Probably. I pretend to be really fixated on the detective’s desk. No family pictures. No stupid figurines or knick-knacks. It’s nothing more than papers. Work. I get that.
Can I get in with Bender and Tate isn’t the question. The question is . . . do I want to? Yeah, I need the money, but these guys are seriously scary. I don’t want to be the kind of person they’d want.
“I think you could do it, Griff.” Ben clears his throat once, twice. His eyes keep cutting to Carson. “Your uncle’s been bragging about you.”
Ah, that means Paul. My dad’s brother. He followed us here shortly after we moved; set himself up in a trailer two doors down from ours. Paul’s not exactly an upstanding citizen. He deals weed for a living and sometimes does jobs with my dad.
“We’ve heard it through a couple sources,” Ben continues. “He says Bender’s interested.”
I study my cousin, spinning his tone around in my mind. Ben’s pushing this awfully hard. Is he trying to impress Carson? It feels like it. I know what he’s talking about though. I noticed the same thing. Bender showed up at my high school a few weeks ago. I had no idea why he was there. Paul was picking me up at the time, and the two of them started talking.
It’s kind of funny actually. Paul’s the one who would really want to get closer to Bender and Tate. Since he’s a small-time dealer, a connection to them could help my uncle move up in the world. I’ve stayed away from all that, or at least I have until now.
“What if you asked Bender for some work?” my cousin asks, and again, there’s that hopefulness wiggling under his cool.
He needs this. For a second, I feel pretty good about that. I’m paying him back for all those canned beans and casseroles. Then I remember how I need it too. If I want a new life, I need to graduate, go to art school, get a real job, and get my mom out of here.

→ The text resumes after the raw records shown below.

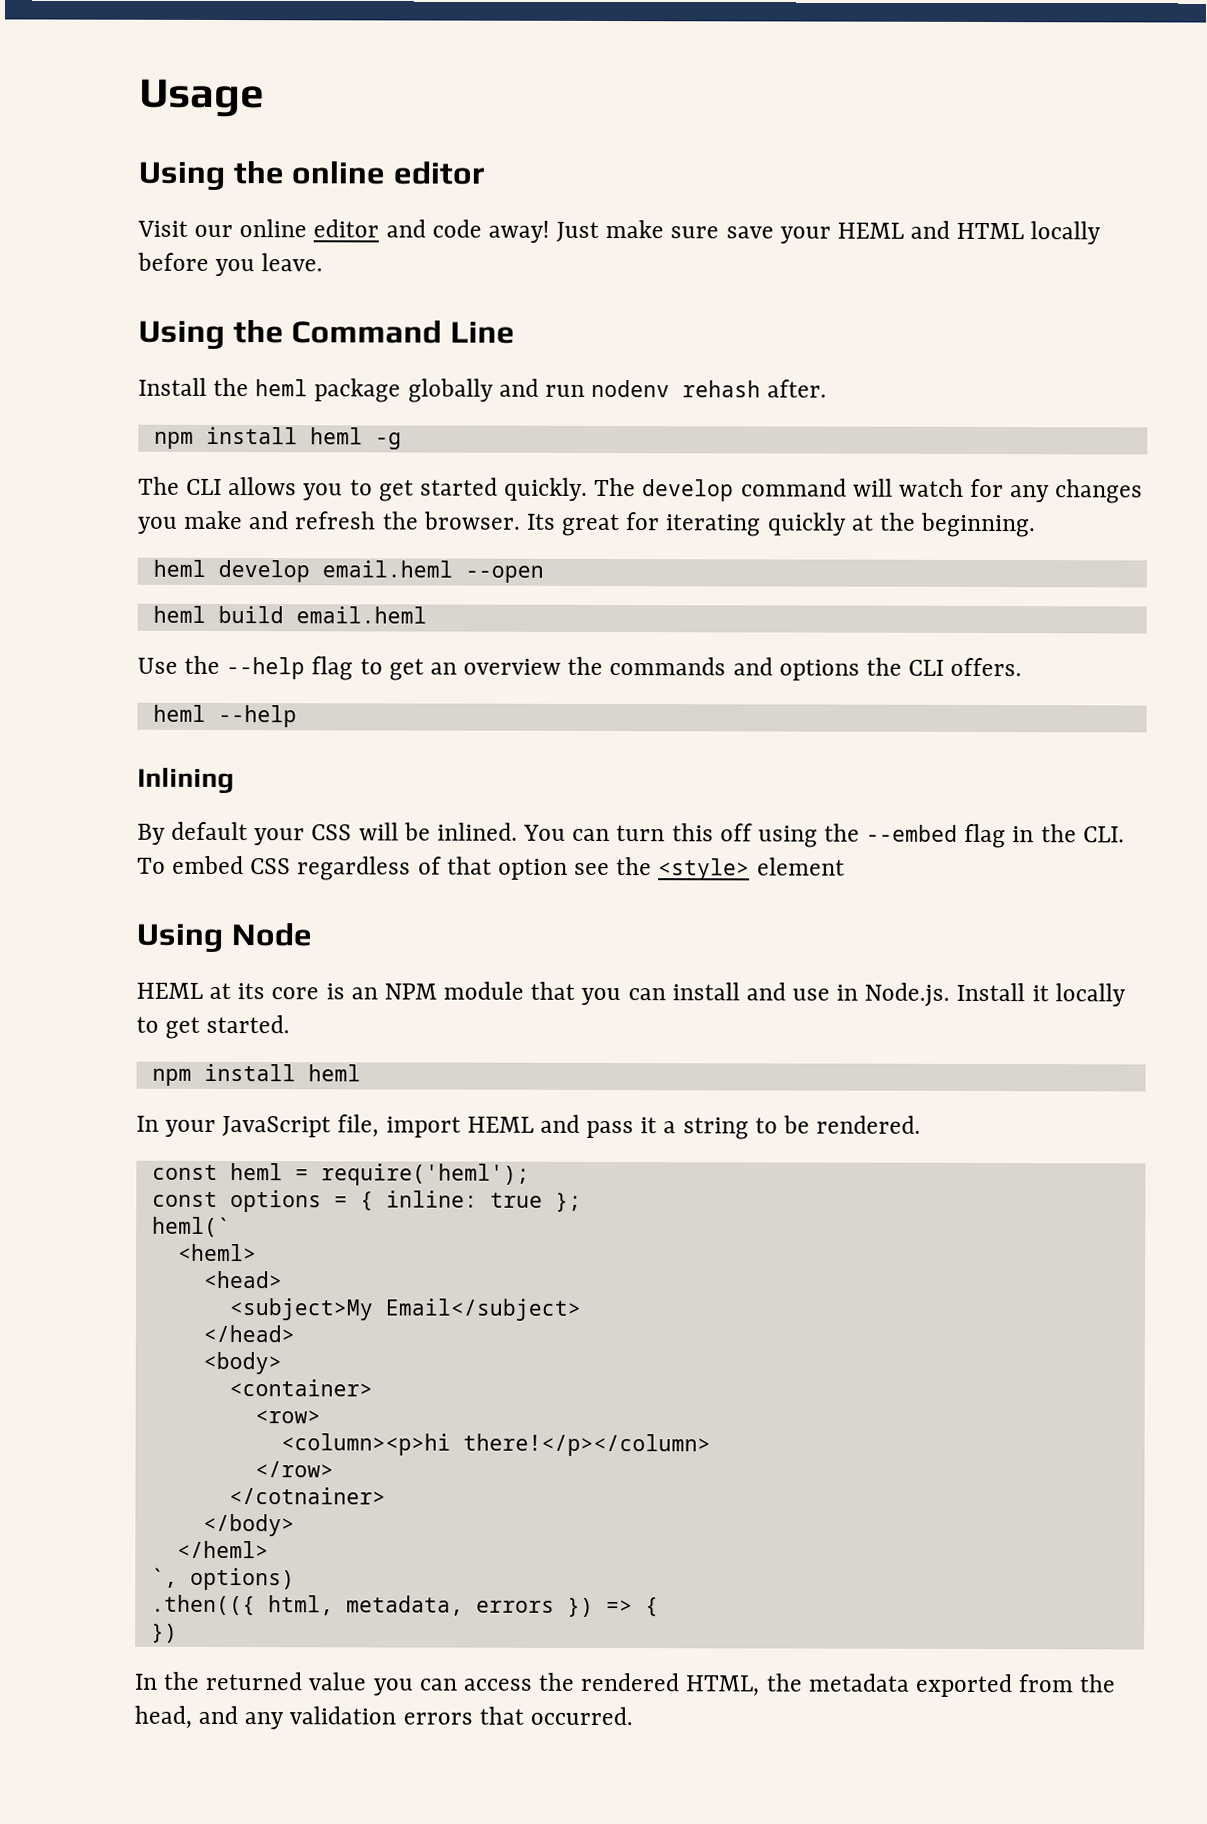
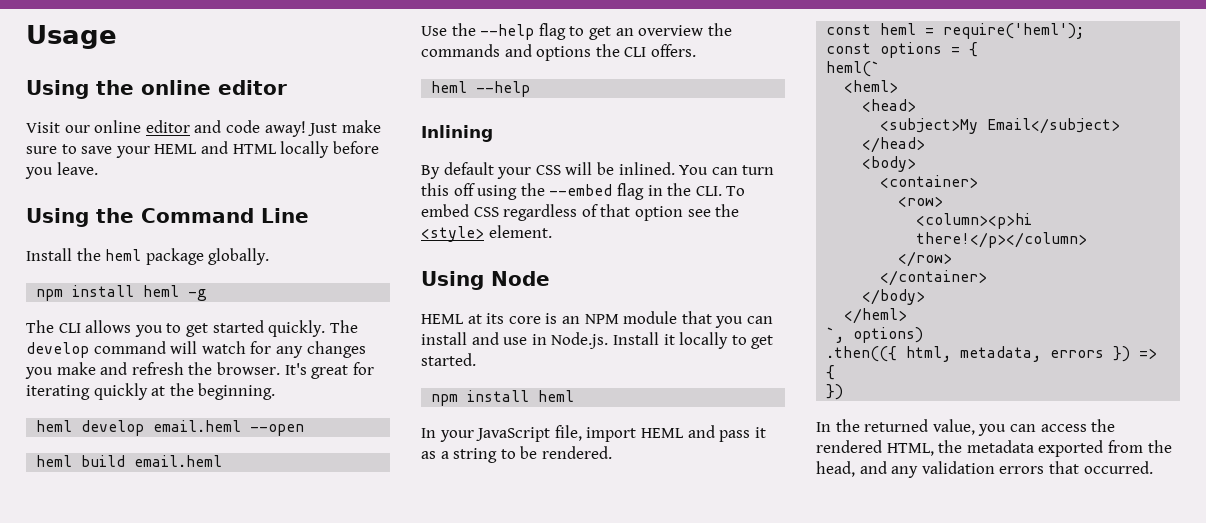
(720, 232) none -> [61,144,77,154] to
[407,378,828,403] globally and run nodenv rehash after. -> [208,248,270,265] globally.
[526,513,556,530] Its -> [284,363,307,375] It's
[756,857,845,876] element -> [488,225,552,238] element.
(658, 1125) none -> [421,451,436,459] as
[385,1190,582,1212] inline: true }; -> (979, 49) none
[228,1487,386,1505] </cotnainer> -> [880,270,988,286] </container>
[308,1672,368,1691] value -> [932,419,975,435] value,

The gap between what I am and what I want to be seems enormous, but maybe this could be a step to close it.
“Yeah, fine.” I look at Carson. “I’ll ask around, but I can’t guarantee anything and you’ll have to pay me—no matter what Bender says.”
Carson shrugs. “Fair enough.” He swivels his attention to Ben. “So he knows about . . . ?”
My cousin nods once and I stiffen. Carson wants to know if I know about my dad. “Yeah,” I say. “He showed me.”
“Good.” The detective leans sideways to open the filing cabinet. “We can use that. From now on, your occasional presence here will be explained by saying you’re answering our questions about your missing dad, got it? It’s a good cover.”
Cover. Jesus. I scrub one hand over my mouth, not sure if I’m hiding a smirk or a grimace. They make it sound like we’re in a spy novel. Like what happened with my dad is useful and not . . . my stomach wads up. I drop my hand. “Yeah, sure, whatever.”
“I can’t give you copies of the case files, but you can look through what I have.” Carson pushes a folder across his desk. Some black-and-white photos slide out and I guess I’m expecting some scary-looking dude because, for a few seconds, I stare at the top picture, unable to bend my brain around what I’m seeing. It isn’t a guy at all.
It’s Wick.
4
I tap my finger against Wick’s face. In the picture, she’s smiling, attention focused on some younger blond girl as they walk away from the local middle school. I’ve never seen her look so soft.
“What’s Wick got to do with this?” I lift my eyes to Carson, but all I can think about is the girl who jacked up Bradford’s front tire, the one who doesn’t get mad, she gets even. I’m confused . . . but there’s something else under the confusion too . . . something tight, irritated. I just can’t seem to name it.
Carson smiles like I am his favorite student. “We suspect she’s been aiding her father. There’s no way Tate’s been able to stay hidden for this long without help. I want to bring down the whole ring, including her.”
My chest pinches. “How do you know she’s even involved?”
“Hunch.” The detective’s smile goes thin, almost lipless. “How do you know her?”
“Same neighborhood. Same school.” Which is a shorthand way of saying I know Wick the same way everyone knows each other around here. Peachtree City’s not exactly a big town, but even if I didn’t live a few minutes away from her, I’d still know Wick from all the rumors.
First it was because her mother jumped to her death. Then it was because Michael Tate escaped the cops. For a while, it was because she was my neighbor and everyone in our neighborhood knows everyone else, but, when Wick went into foster care, they moved her.
Truth is . . . I’d like to know her because I know her, because we hang out. It’s a feeling I’ve had ever since first seeing her, an ache I can’t seem to lose. No matter how much I want to.
“We worked on a project together last year,” I add, and then wonder why I told him the truth. It’s not like I owe the detective anything.